In this hands-on workshop, you'll experience the complete data modeling lifecycle, starting with simple CSV file imports and progressing to sophisticated multidimensional models built on relational database tables. You'll learn how to configure data source properties, define staging settings, and design effective data models for both reporting and analysis purposes. As you work through the exercises, you'll master critical concepts including star schema design, dimension hierarchies, measure aggregations, and time dimension properties. You'll also develop the expertise to optimize your data models for performance and usability, ensuring that business users can easily explore and analyze their data with confidence.
What You'll Accomplish:
Launch and navigate the Data Source Wizard interface in Pentaho User Console
Create data sources from CSV files with proper encoding and delimiter configuration
Import and configure database tables with appropriate joins and relationships
Define fact tables and dimension tables for multidimensional analysis
Configure measures with appropriate aggregations and formatting
Build dimension hierarchies with geographic and temporal properties
Create drill-down paths for Territory, Customer, Product, and Time dimensions
Apply member properties to enrich dimension levels with descriptive attributes
Configure time dimension properties with proper format patterns for filtering
Customize data models for both Interactive Reporting and Analyzer tools
Export and enhance models for advanced business analytics requirements
By the end of this workshop, you'll have created both a simple CSV-based reporting model and a sophisticated star schema analytical model that demonstrates enterprise-grade data modeling best practices. You'll understand how to structure data for optimal query performance, provide intuitive navigation through dimension hierarchies, and deliver the rich analytical capabilities that business users expect from modern business intelligence tools.
Prerequisites: Pentaho Business Analytics Server with sample database connection (hsqldb_sampledata) configured Estimated Time: 25 minutes

Launch the Data Source Wizard
Log into the Pentaho User Console:
User: Admin
Password: password
Click Create New > Data Source or access from Manage Data Sources.

Select the model Data Source:
Download the Checkbook.csv file:
Enter Data Source Name: Checkbook
Select CSV File as Source Type.
Click Import and browse to select your CSV file.

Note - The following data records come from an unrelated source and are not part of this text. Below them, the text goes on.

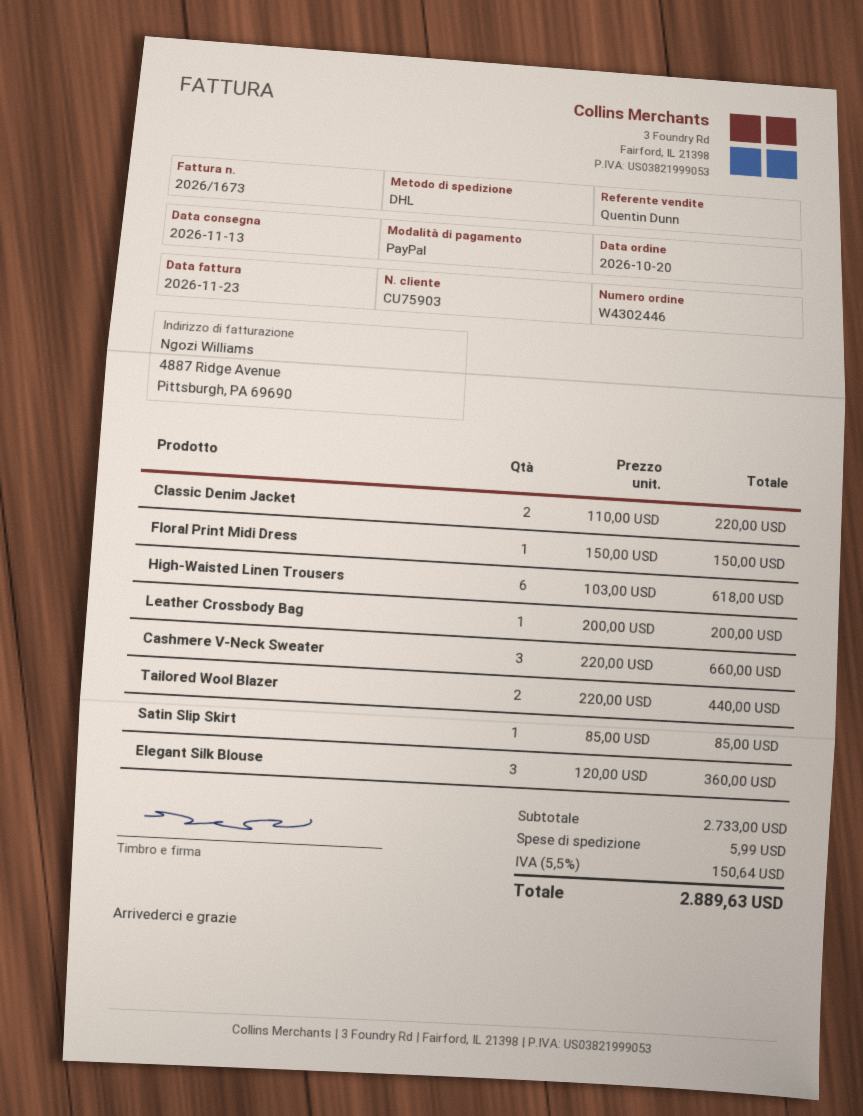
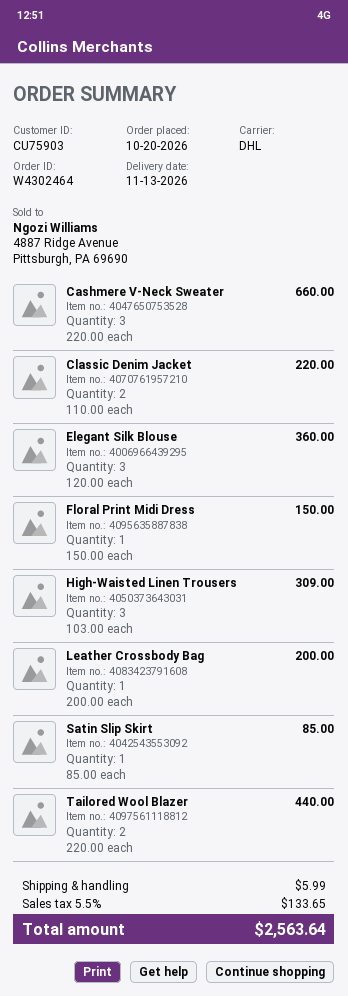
order number: W4302446 -> W4302464
High-Waisted Linen Trousers: 6 x 103.00 = 618.00 -> 3 x 103.00 = 309.00
tax: 5.5% = 150.64 -> 5.5% = 133.65
total: 2889.63 -> 2563.64

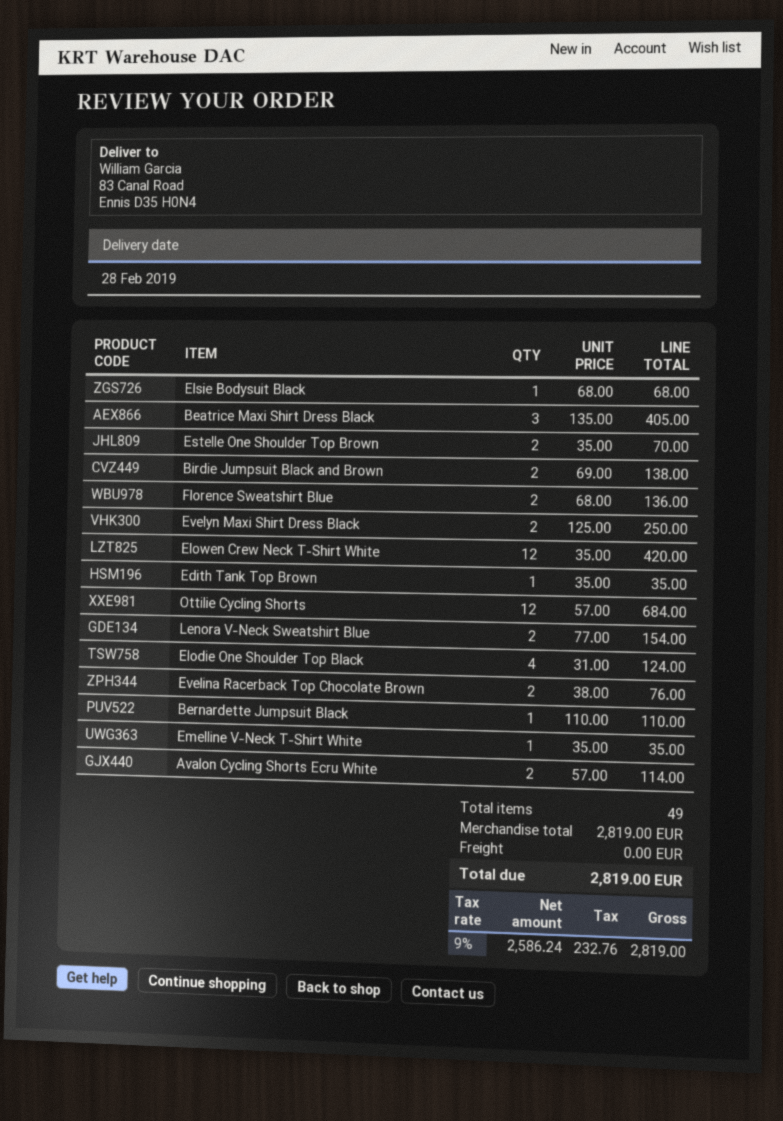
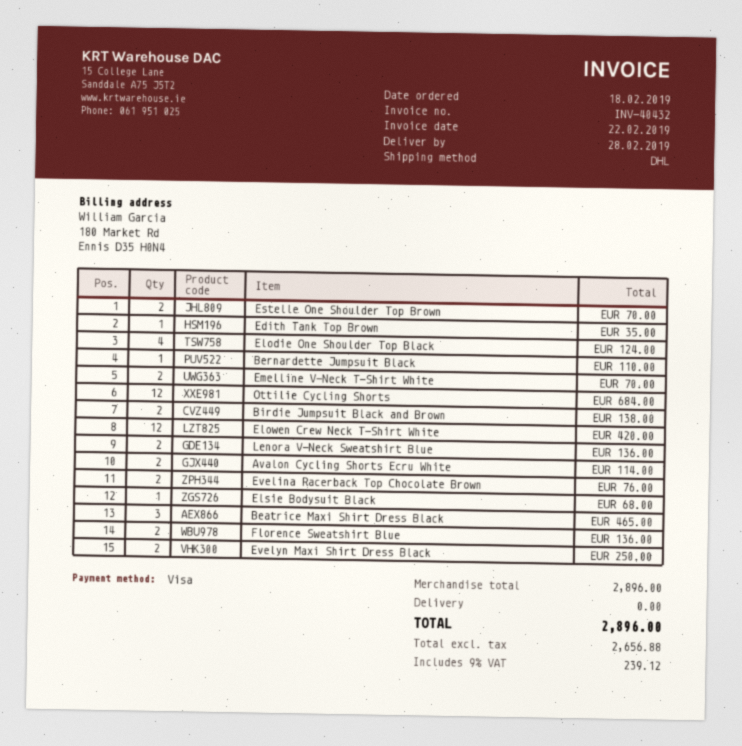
Beatrice Maxi Shirt Dress Black: 3 for 405.00 -> 3 for 465.00
Lenora V-Neck Sweatshirt Blue: 2 for 154.00 -> 2 for 136.00
Emelline V-Neck T-Shirt White: 1 for 35.00 -> 2 for 70.00
subtotal: 2819.00 -> 2896.00
net: 2586.24 -> 2656.88
tax: 9% = 232.76 -> 9% = 239.12
total: 2819.00 -> 2896.00

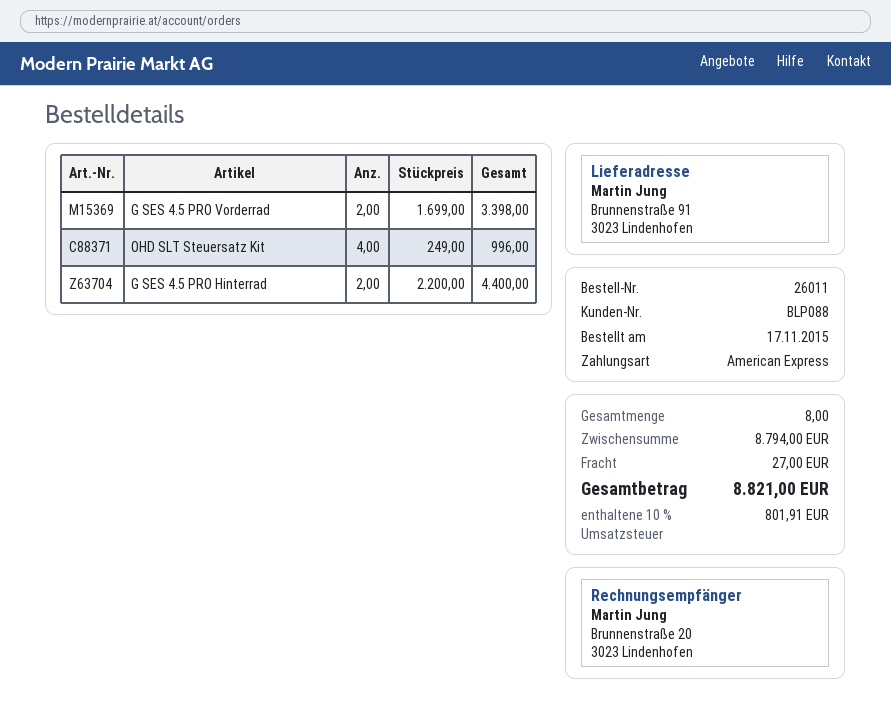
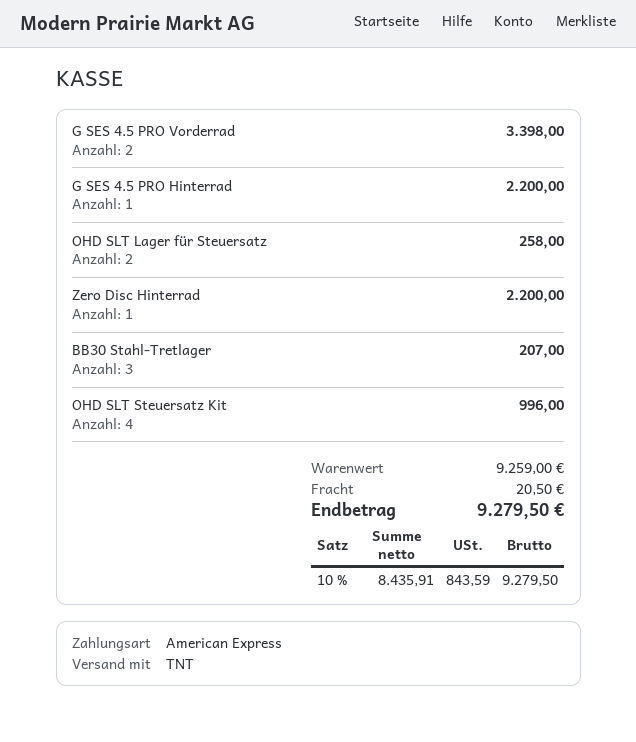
G SES 4.5 PRO Hinterrad: 2 for 4400.00 -> 1 for 2200.00
OHD SLT Lager für Steuersatz: none -> 2 for 258.00
Zero Disc Hinterrad: none -> 1 for 2200.00
BB30 Stahl-Tretlager: none -> 3 for 207.00
subtotal: 8794.00 -> 9259.00
shipping: 27.00 -> 20.50
tax: 10% = 801.91 -> 10% = 843.59
total: 8821.00 -> 9279.50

Configure the following CSV properties:
Data Source Name
Checkbook
Source Type
CSV File
File
/Downloads/Checkbook_data.csv
Encoding
ISO-8859-1
Delimiter
Comma
Enclosure
Double Quote

Preview and Verify.
Click Next to Continue.

Edit the following properties:
Date
STRING
15
0
Description
STRING
50
0
Category Desc
STRING
50
0
Category
STRING
5
0
Amount
NUMERIC
#,##0.00
10
2
Click: Show File Contents.

Click Finish.
Choose Model Option: Customize model now

Select a reporting option:
Interactive Reporting
Notice that the Wizard puts all the columns in one category. You can use the toolbar buttons to easily create additional categories and move the columns up and down to organize the columns into categories.
On the Reporting tab, click the Check book category.
In the Properties pane, click in the Category Name field.
Rename: Checkbook Category.

Format the Amount: #.#

Click OK.
From the User Console Home Perspective, click Create New > Interactive Report.
In the Select Data Source window, click Checkbook, and then click OK.

On the Data tab, notice the Checkbook Category name.

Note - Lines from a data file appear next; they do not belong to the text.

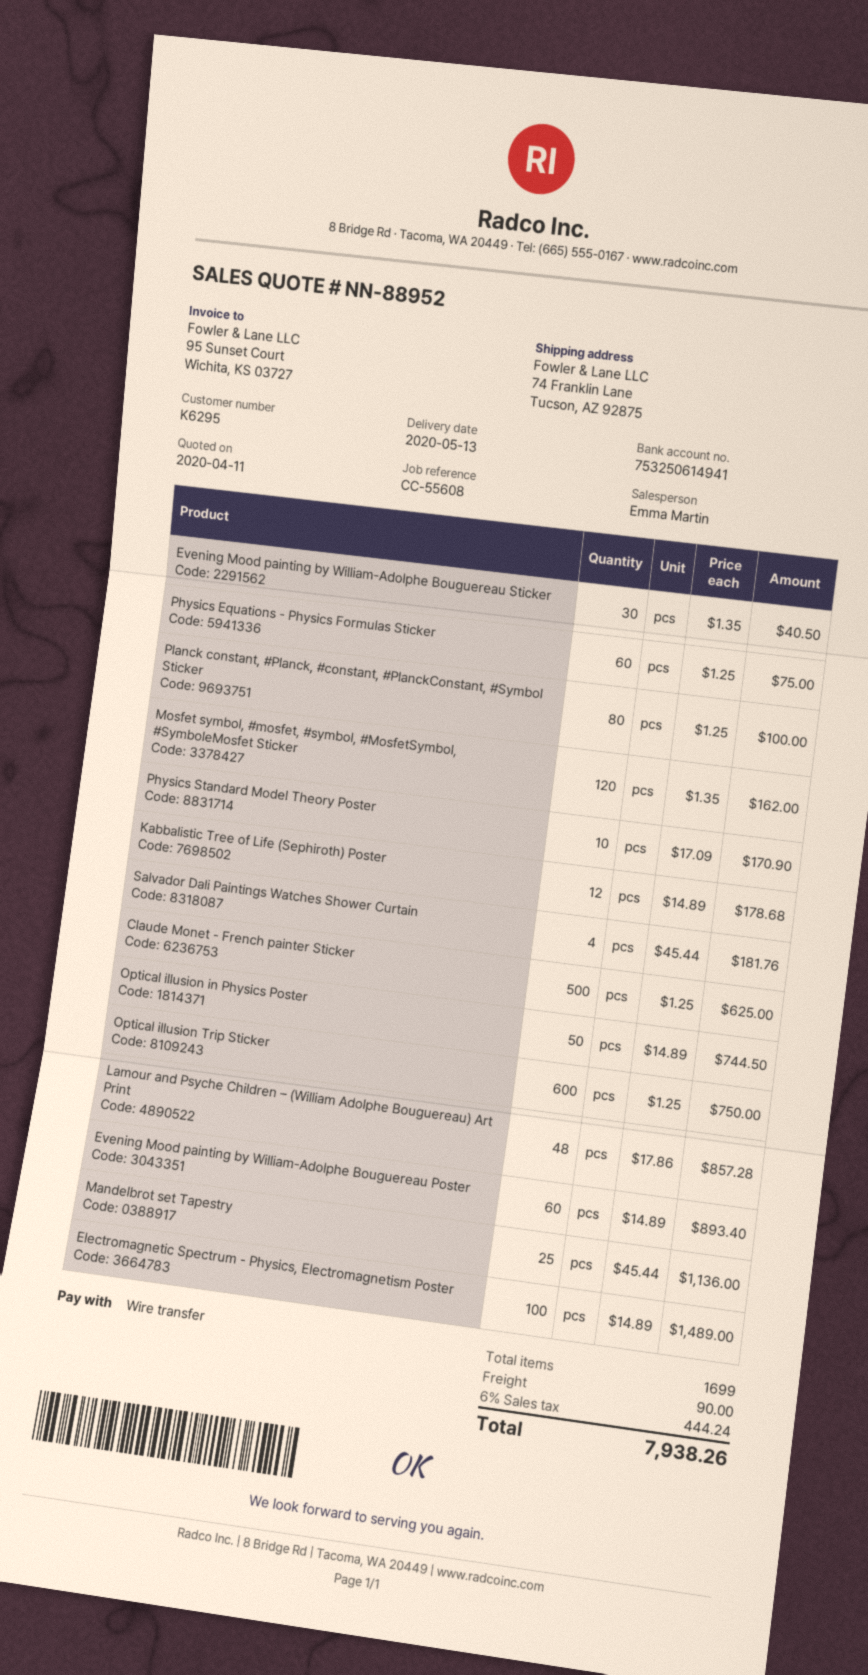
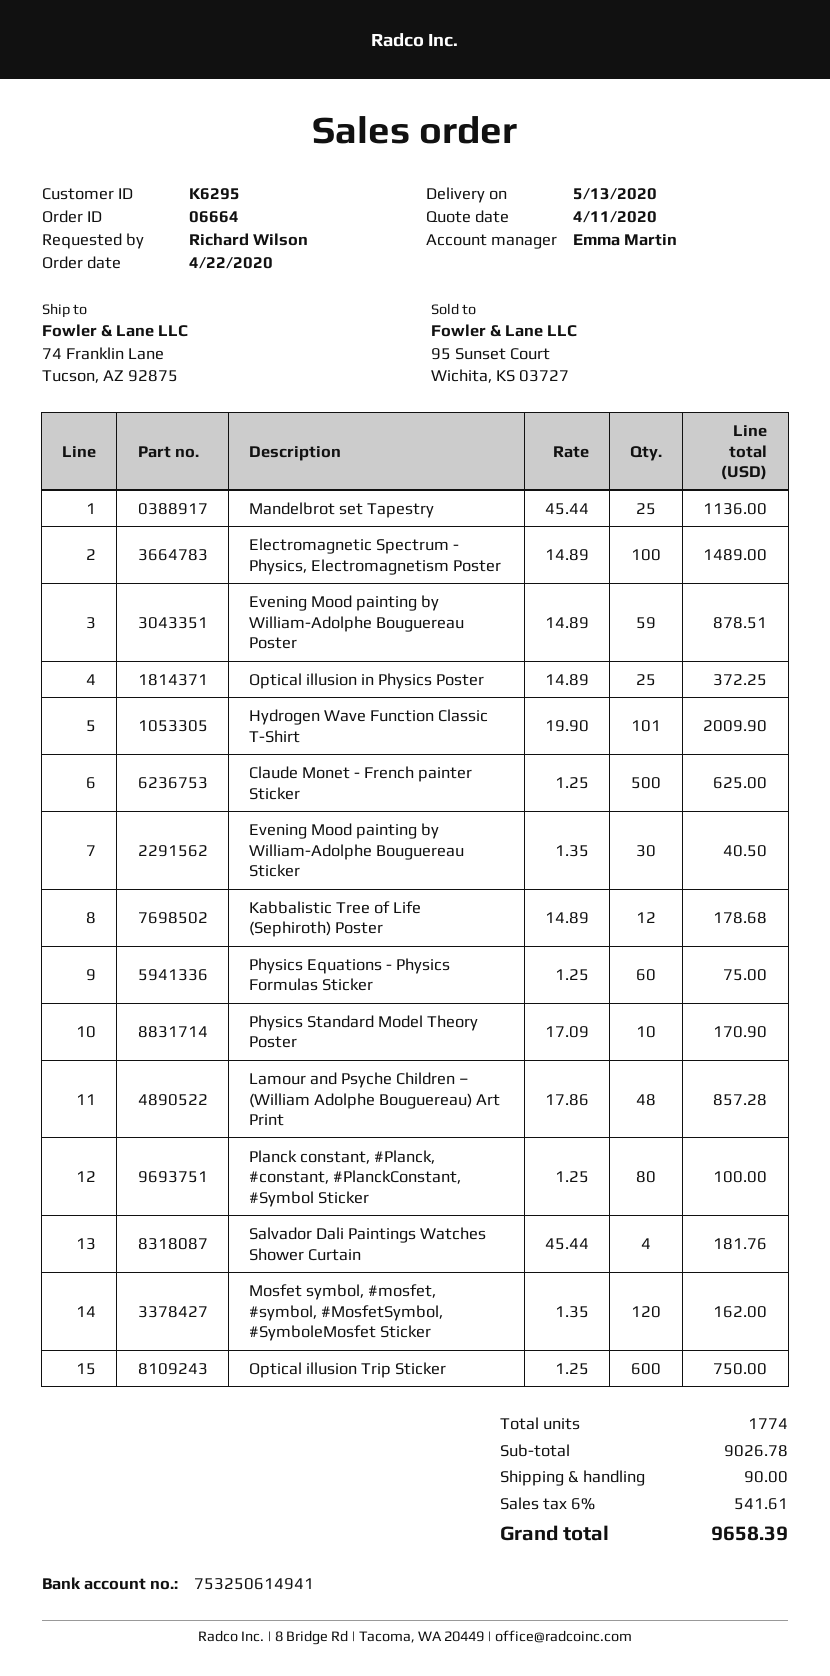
Optical illusion in Physics Poster: 50 x 14.89 = 744.50 -> 25 x 14.89 = 372.25
Evening Mood painting by William-Adolphe Bouguereau Poster: 60 x 14.89 = 893.40 -> 59 x 14.89 = 878.51
Hydrogen Wave Function Classic T-Shirt: none -> 101 x 19.90 = 2009.90
total quantity: 1699 -> 1774
tax: 6% = 444.24 -> 6% = 541.61
total: 7938.26 -> 9658.39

Add Category Desc, on the Data tab, double-click Category Desc.
Add Date, on the Data tab, double-click Date.
Add Amount, on the Data tab, double-click Amount.
Edit the Checkbook model in the Data Source Wizard - From the Cog wheel drop-down menu option, select: Edit.

Expand the Measures Dimensions.

Delete the Amount Dimension - its a metric..! Click on the X in the top toolbar.

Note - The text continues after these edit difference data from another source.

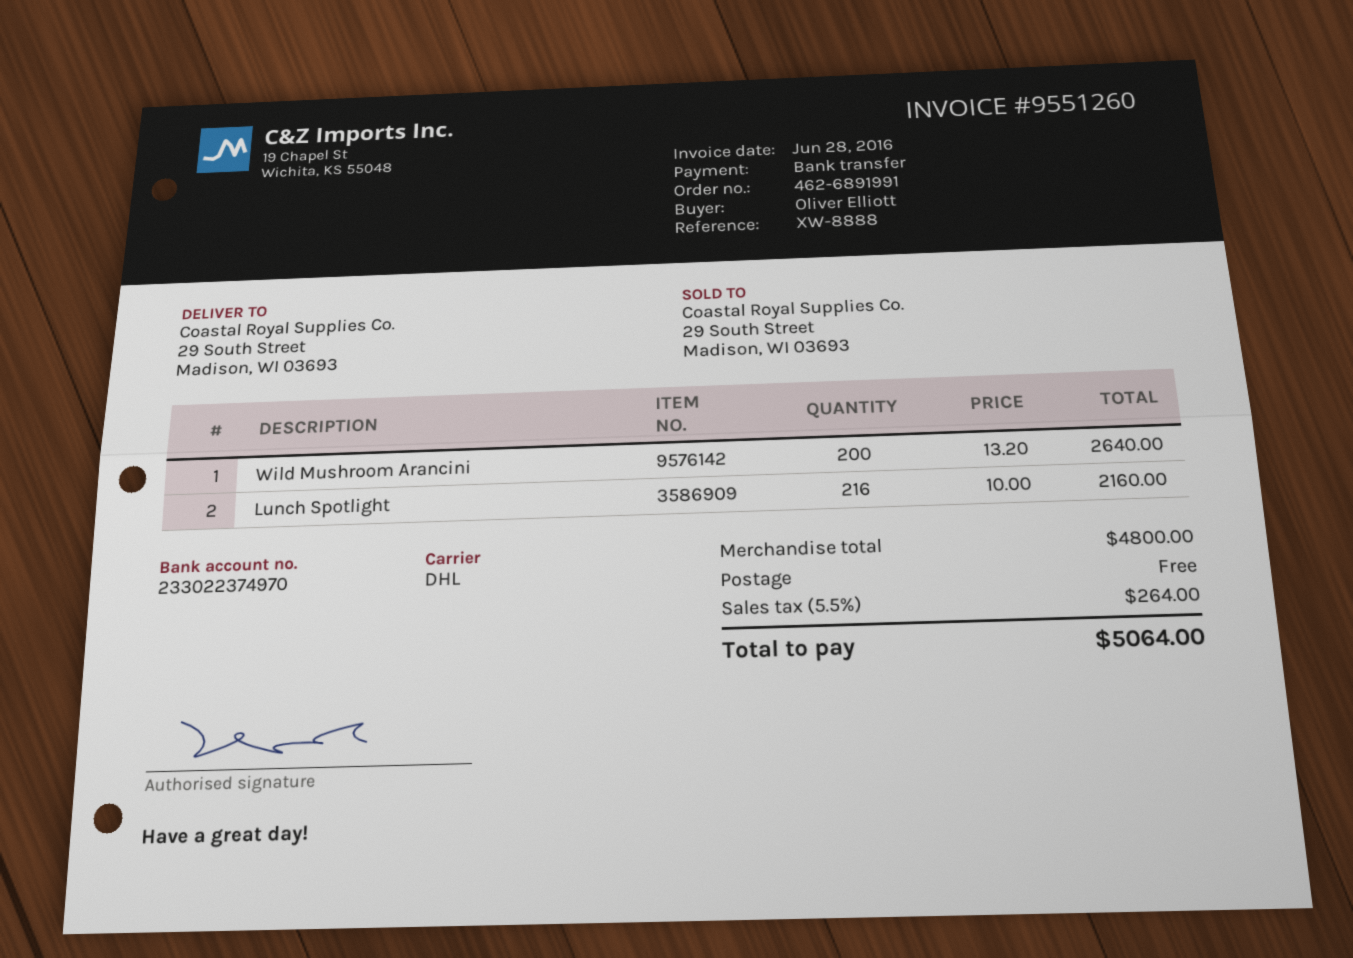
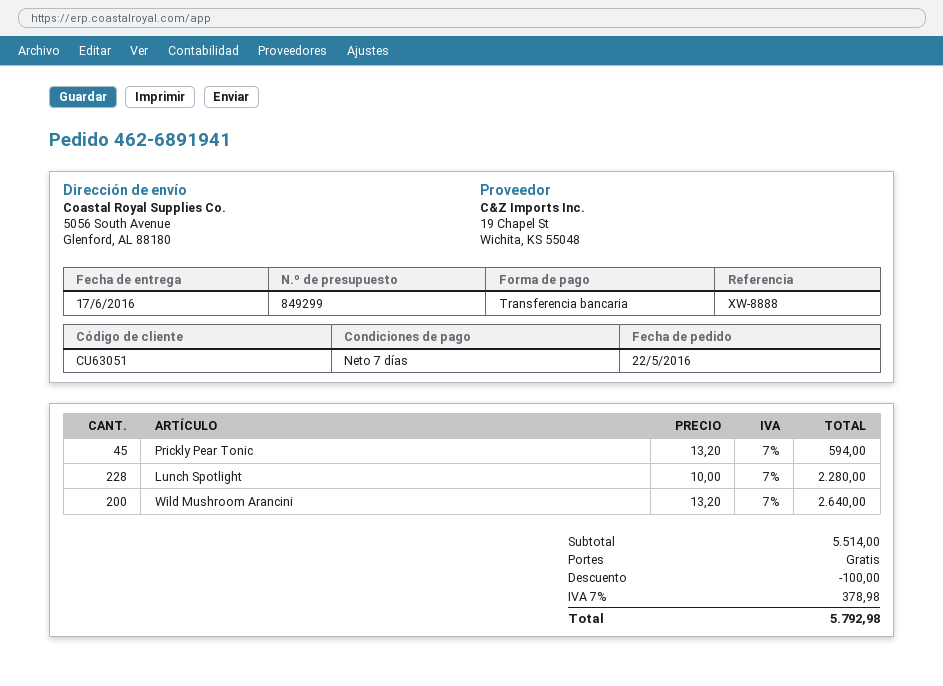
order number: 462-6891991 -> 462-6891941
ship to: 29 South Street, Madison, WI 03693 -> 5056 South Avenue, Glenford, AL 88180
Lunch Spotlight: 216 x 10.00 = 2160.00 -> 228 x 10.00 = 2280.00
Prickly Pear Tonic: none -> 45 x 13.20 = 594.00
subtotal: 4800.00 -> 5514.00
discount: none -> 100.00
tax: 5.5% = 264.00 -> 7% = 378.98
total: 5064.00 -> 5792.98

Drag &drop the Category Desc Level to below the Category Level.

Delete the redundant Category Desc Dimension.

Flip the Measures to below the Dimensions.

Click: OK
From the User Console Home Perspective, click Create New > Analyzer.
In the Select Data Source window, click Checkbook, and then click OK.

Add the following Levels and Measure to define the Analyzer report.

Database Table
When you create a Database Table data source, you are presented with two options: Reporting Only or Reporting and Analysis. The choice you make depends on the structure of the database tables you are accessing and the User Console tools being used.
Before creating the data source, let's understand the database structure. This is a classic star schema with one fact table and three dimension tables.
FACT
Stores transactional sales data with numeric measures
Prerequisites:
Database connection named 'hsqldb_sampledata' is configured and working
You have SELECT permissions on all four tables
Foreign key relationships exist in the database (or you'll create joins manually)
Tables contain sample data for testing
Complete the following steps to define your Sales_Analysis model and Data Source:
Define the following Joins:
ORDERFACT
TIME_ID
DIM_TIME
TIME_ID
ORDERFACT
CUSTOMERNUMBER
CUSTOMER_W_TER
CUSTOMERNUMBER
ORDERFACT
ORDERNUMBER
ORDERS
ORDERNUMBER
ORDERFACT
PRODUCTCODE
PRODUCT
PRODUCTCODE

Click: Finish.
Finally .. you'll need to qualify each measure and dimension ..
Measures
Measures are the numeric values you want to analyze. They come from the Fact table and can be aggregated (summed, averaged, counted).
Expand the Measures category.
Delete the following dimensions:
CUSTOMERNUMBER
MONTH ID
ORDERLINENUMBER
ORDERNUMBER
QTR ID
YEAR ID

Format the remaining Measures:
PRICEEACH
Unit Price
Average
0.00
QUANTITYORDERED
Quantity Ordered
DISTINCT_COUNT
#
TOTALPRICE
Total Sales
SUM
0.00
Only Measures in the Fact table can be defined.
Follow the steps outlined below to configure the Dimensions in your Model:
Highlight & expand the Geography Dimension.
Rename the Dimension: MARKETS.
Add a Hierarchy: Markets.


Expand the Markets Hierarchy and follow the steps below to configure the Levels - delete POSTALCODE:
Highlight the TERRITORY Level & configure with the following Properties.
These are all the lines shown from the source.